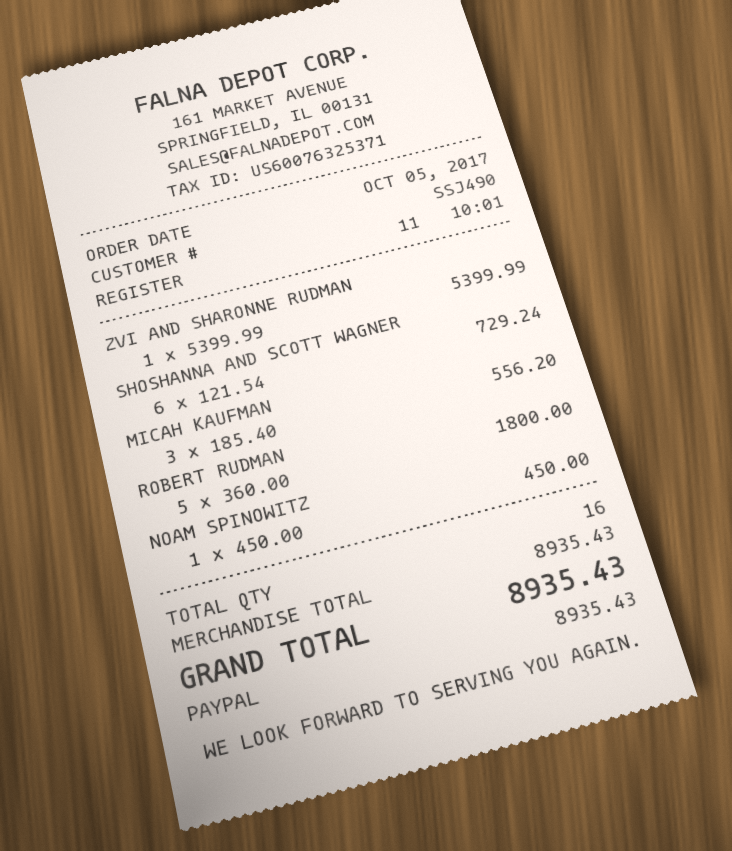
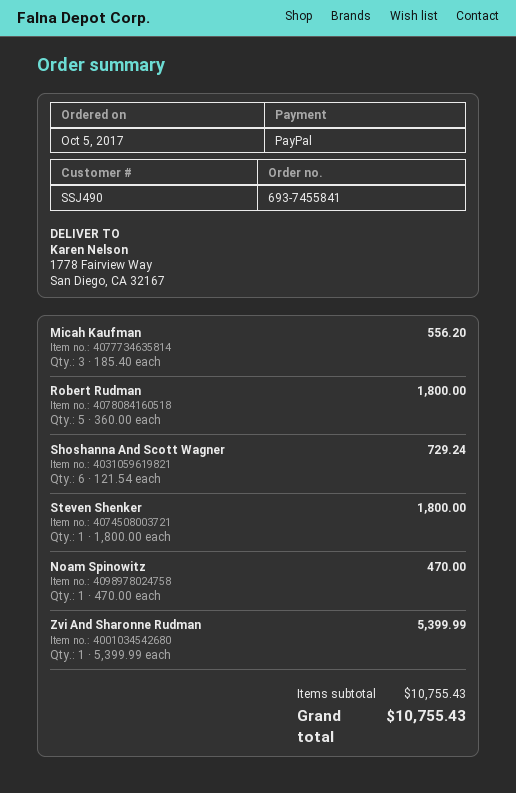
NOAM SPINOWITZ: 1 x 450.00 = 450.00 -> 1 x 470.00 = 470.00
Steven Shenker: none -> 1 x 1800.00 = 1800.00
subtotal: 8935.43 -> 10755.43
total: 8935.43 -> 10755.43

---

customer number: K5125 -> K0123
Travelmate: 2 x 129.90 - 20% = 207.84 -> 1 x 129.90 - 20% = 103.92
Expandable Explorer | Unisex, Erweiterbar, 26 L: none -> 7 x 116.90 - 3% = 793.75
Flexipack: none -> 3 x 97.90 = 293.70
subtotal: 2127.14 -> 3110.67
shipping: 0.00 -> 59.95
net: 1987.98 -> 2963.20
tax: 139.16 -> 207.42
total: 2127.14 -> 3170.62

---

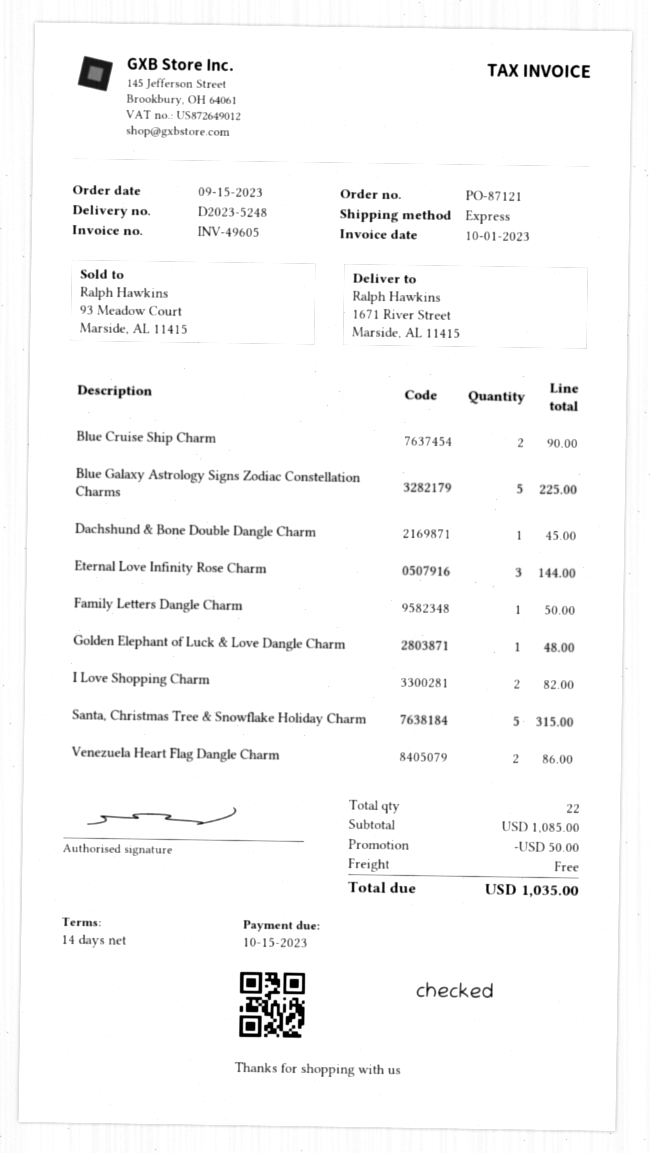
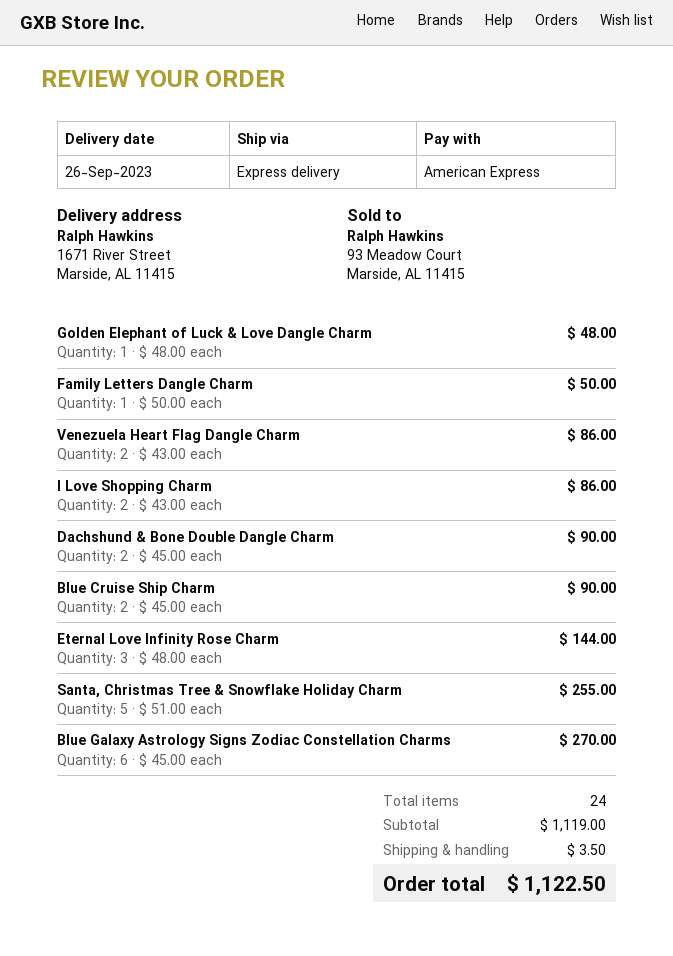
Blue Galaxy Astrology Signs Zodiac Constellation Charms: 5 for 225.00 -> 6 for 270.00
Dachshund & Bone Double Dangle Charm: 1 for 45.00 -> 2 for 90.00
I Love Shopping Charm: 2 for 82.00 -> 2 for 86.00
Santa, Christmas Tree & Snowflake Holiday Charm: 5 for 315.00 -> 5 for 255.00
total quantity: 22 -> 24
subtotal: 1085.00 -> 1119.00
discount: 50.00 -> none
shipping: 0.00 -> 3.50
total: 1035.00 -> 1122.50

* **About this exercise**:
From the listing above, repeat exactly the lines starting at the line that includes "Expandable Explorer |" and ending at the line that includes "total: 2127.14 -> 3170.62", with nothing outside that span.

* **Exercise result**:
Expandable Explorer | Unisex, Erweiterbar, 26 L: none -> 7 x 116.90 - 3% = 793.75
Flexipack: none -> 3 x 97.90 = 293.70
subtotal: 2127.14 -> 3110.67
shipping: 0.00 -> 59.95
net: 1987.98 -> 2963.20
tax: 139.16 -> 207.42
total: 2127.14 -> 3170.62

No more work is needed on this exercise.